Mesh Network Routing Protocols

[00140] Routing protocols that govern the routing of communications (e.g., data packets) from each node in the mesh network may be implemented, for example, in software stored in non-volatile memory 210 and executed by processor 206 of mesh network device 200. For example, the AODV routing protocol mentioned above may be used. Other embodiments may use other routing protocols. It should be noted that the routing protocols used may be independent of the radio standards used for wireless communications between nodes and with end-user devices.

[00141] Each node in a mesh network may typically access a routing table to determine the routes for communications from the node to gateways to external networks (e.g., Internet gateways). This routing table may be stored, for example, in volatile memory 208 and/or non-volatile memory 210. The table entries include the path (nodes) that its packets must traverse to get to that destination.

[00142] Device 200 may select routes for a node based on one or more criteria such as, for example, the route that will incur the least number of hops from the node to external network 1 12 (e.g., the Internet), the quality of the route connection to external network 1 12, the bandwidth availability along the route, and/or the priority of the end-user device accessing the node.

[00143] In one approach, each source node initially sends discovery packets into its immediate submesh to the immediate nodes (i.e., neighbors) connected to the source node. The immediate nodes forward the discovery packets to their respective immediate nodes. Each node maintains information about the discovery packets. If a node receives the discovery packet again, the packet will not be forwarded. Finally, typically multiple copies of the discovery packets will reach a given destination node in the mesh network via different routes.
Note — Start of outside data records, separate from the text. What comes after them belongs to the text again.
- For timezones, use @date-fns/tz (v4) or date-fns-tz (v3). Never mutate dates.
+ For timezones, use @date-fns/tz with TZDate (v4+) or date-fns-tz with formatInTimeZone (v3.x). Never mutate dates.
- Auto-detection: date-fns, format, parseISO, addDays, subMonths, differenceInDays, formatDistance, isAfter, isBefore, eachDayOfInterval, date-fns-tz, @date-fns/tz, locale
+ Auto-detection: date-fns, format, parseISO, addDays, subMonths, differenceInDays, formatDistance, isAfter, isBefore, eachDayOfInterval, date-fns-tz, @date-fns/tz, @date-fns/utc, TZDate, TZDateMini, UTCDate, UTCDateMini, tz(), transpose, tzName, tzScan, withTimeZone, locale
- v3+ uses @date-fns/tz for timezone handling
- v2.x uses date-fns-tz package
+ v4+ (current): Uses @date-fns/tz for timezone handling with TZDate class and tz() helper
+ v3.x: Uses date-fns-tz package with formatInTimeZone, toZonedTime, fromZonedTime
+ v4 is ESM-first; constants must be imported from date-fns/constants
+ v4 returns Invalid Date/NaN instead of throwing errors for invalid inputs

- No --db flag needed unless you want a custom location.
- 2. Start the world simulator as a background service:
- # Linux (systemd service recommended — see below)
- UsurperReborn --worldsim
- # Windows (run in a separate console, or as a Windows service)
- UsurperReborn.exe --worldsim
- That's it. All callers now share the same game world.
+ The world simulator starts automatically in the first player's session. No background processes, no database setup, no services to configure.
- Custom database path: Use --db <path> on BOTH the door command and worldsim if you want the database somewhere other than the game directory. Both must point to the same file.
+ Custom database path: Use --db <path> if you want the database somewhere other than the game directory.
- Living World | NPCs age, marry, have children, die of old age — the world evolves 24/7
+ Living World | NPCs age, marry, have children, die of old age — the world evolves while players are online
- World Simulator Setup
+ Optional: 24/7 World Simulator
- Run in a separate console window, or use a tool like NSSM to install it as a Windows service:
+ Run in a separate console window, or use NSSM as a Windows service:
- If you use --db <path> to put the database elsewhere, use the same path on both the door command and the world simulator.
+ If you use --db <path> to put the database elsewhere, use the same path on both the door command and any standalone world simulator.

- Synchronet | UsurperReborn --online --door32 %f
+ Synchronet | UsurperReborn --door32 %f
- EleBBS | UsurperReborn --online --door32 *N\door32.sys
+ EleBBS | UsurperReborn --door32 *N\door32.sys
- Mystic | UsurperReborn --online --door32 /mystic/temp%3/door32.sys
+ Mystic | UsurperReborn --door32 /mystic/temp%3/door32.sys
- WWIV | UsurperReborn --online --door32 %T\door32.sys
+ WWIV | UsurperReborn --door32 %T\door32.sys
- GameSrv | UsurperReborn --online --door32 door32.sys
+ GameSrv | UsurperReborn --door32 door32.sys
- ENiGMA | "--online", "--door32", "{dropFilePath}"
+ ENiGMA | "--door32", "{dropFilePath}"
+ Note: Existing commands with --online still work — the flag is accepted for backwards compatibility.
[00144] Each copy of the discovery packet carries information such as, for example, the number of hops from the source node to the destination node, and the load and RSSI on each link. Through the use of the "flooding" method above, the destination node typically learns information about multiple routes to the destination node from the source node. The destination node uses this information to select two of the routes (a primary and a secondary route) and communicates the selected routes back to the source node. The selected routes are stored in the routing tables of the source node. Preferably, each node in the mesh network will know the location of a default gateway to an external network. The routing protocol used above may also include a fairness algorithm so that users of end-user devices will have balanced access to the available bandwidth.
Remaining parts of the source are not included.